The aggressive move in the options market marks a new chapter for the investment powerhouse, which in recent years has made big bets on privately owned tech startups through its $ 100 billion Vision Fund. After the coronavirus market tumult hit those bets hard, the company established an asset management unit for public investments using capital contributed by its founder Masayoshi Son.

Now it has also caused a sensation in the trading of derivatives linked to some of those new investments, which has shocked the veterans of the market. “These are some of the biggest deals I’ve seen in 20 years of doing this,” said a derivatives-focused US hedge fund manager. “The flow is huge.”

The rise in call option purchases, derivatives that give the user the right to buy a share at a previously agreed price, has been the talk of Wall Street in recent weeks, as the size of the trades appears to have exacerbated a “merger” in many big tech stocks over the summer. Tesla shares soared 26 percent in less than a week through Sept. 1, while Amazon and Google parent Alphabet gained about 9 percent .

A person familiar with SoftBank’s operations said it was “gobbling up” options on a scale that even made some people within the organization nervous. “People are caught with their pants down, hugely short. This can continue. The whale is still hungry. “

The options boom means the US stock market remains vulnerable to further bursts of volatility, according to Charlie McElligott, a strategist at Nomura. “The street is still in a very dangerous space, and that flow is still out there,” he said in a note on Friday, adding that this leaves the market open to major or minor changes.

The overall face value of calls traded in individual US stocks has averaged $ 335 billion a day for the past two weeks, according to Goldman Sachs. That’s more than triple the moving average from 2017 to 2019. The retail boom has played a big part of the frenzy, but investors say the size of many recent option purchases is too large to be driven by retail.

The volume of call options for unique shares has increased rapidly

Unusually, individual stock call trading volumes have risen beyond the average daily call volume in the broader US stock market, and are almost as high as the trading level of index call options. , which gives the buyer the right to sell at a pre-priced price and act as a popular form of insurance against falling stocks.

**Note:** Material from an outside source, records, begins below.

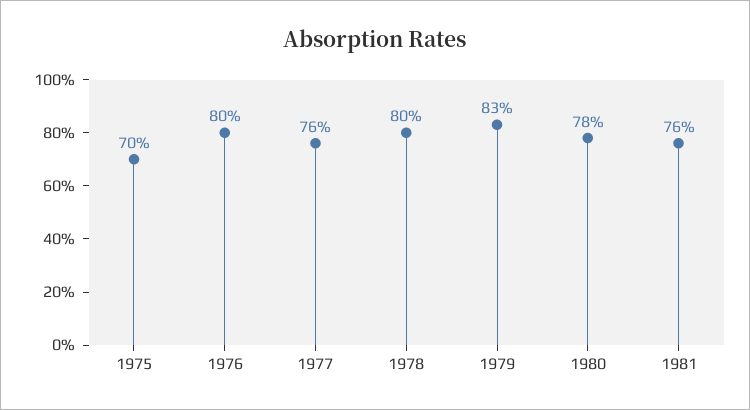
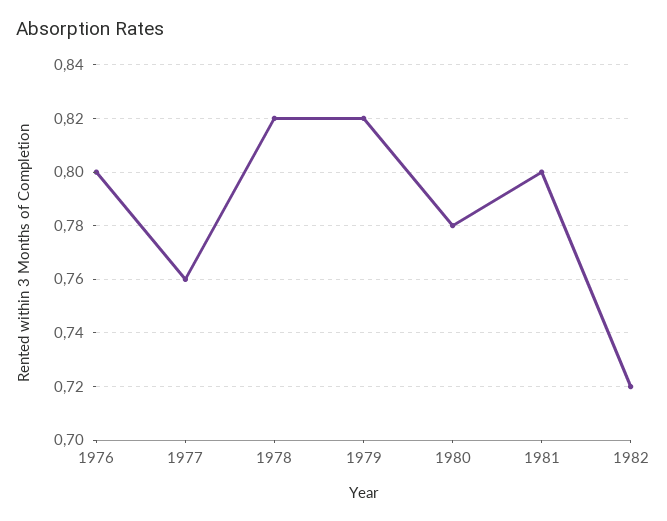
1975: 0.7 -> none
1978: 0.8 -> 0.82
1979: 0.83 -> 0.82
1981: 0.76 -> 0.8
1982: none -> 0.72

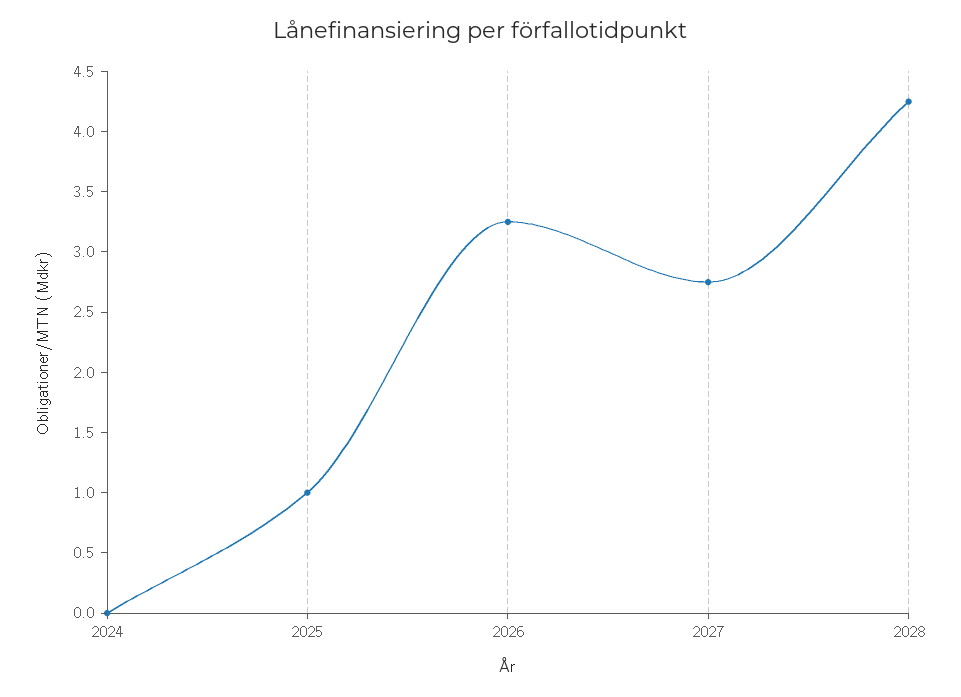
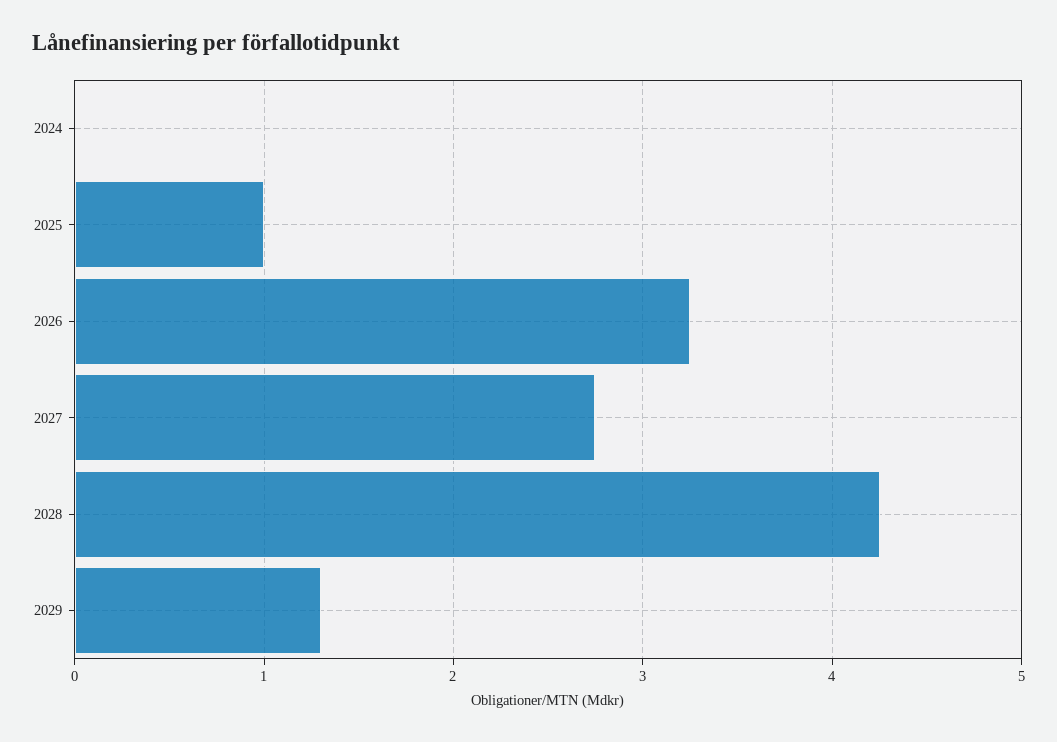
2029: none -> 1.3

The size and aggressiveness of the mysterious call buyer, coupled with the summer trading hiatus, has been a major factor not only in the upbeat performance of many big tech names, but also in the broader US stock market, according to McElligott. This week he warned that the dynamics around options meant that heavy buying forced banks on the other side of trading to protect themselves by buying shares, in a “classic feedback loop.”

This also helped explain the unusual view of the US stock market rising alongside the Vix index, often referred to as Wall Street’s “gauge of fear,” and it meant stocks were fragile and vulnerable to the kind of sudden reversal that broke out. Thursday. “The stock volatility complex is acting ‘broken’ and indicating that ‘something has to give,'” McElligott warned in a note shortly before the Nasdaq fell 5 percent.

A banker familiar with the latest options trading activity said Thursday’s market pullback would have been painful for SoftBank, but he expected buying to resume. A larger and longer-lasting stock market crash would be more detrimental to this strategy and would likely imply rapid declines, he added.

The option purchase comes along with $ 10 billion in public investments that SoftBank is targeting through its new branch of asset management.

According to a filing with the Securities and Exchange Commission last month, SoftBank has purchased nearly $ 2 billion stakes in Amazon, Alphabet, Microsoft, and Tesla – investments that are partially funded with cash from its $ 41 asset sale program. billion that was caused by a collapse. in your stock price during the Covid-19 market turmoil.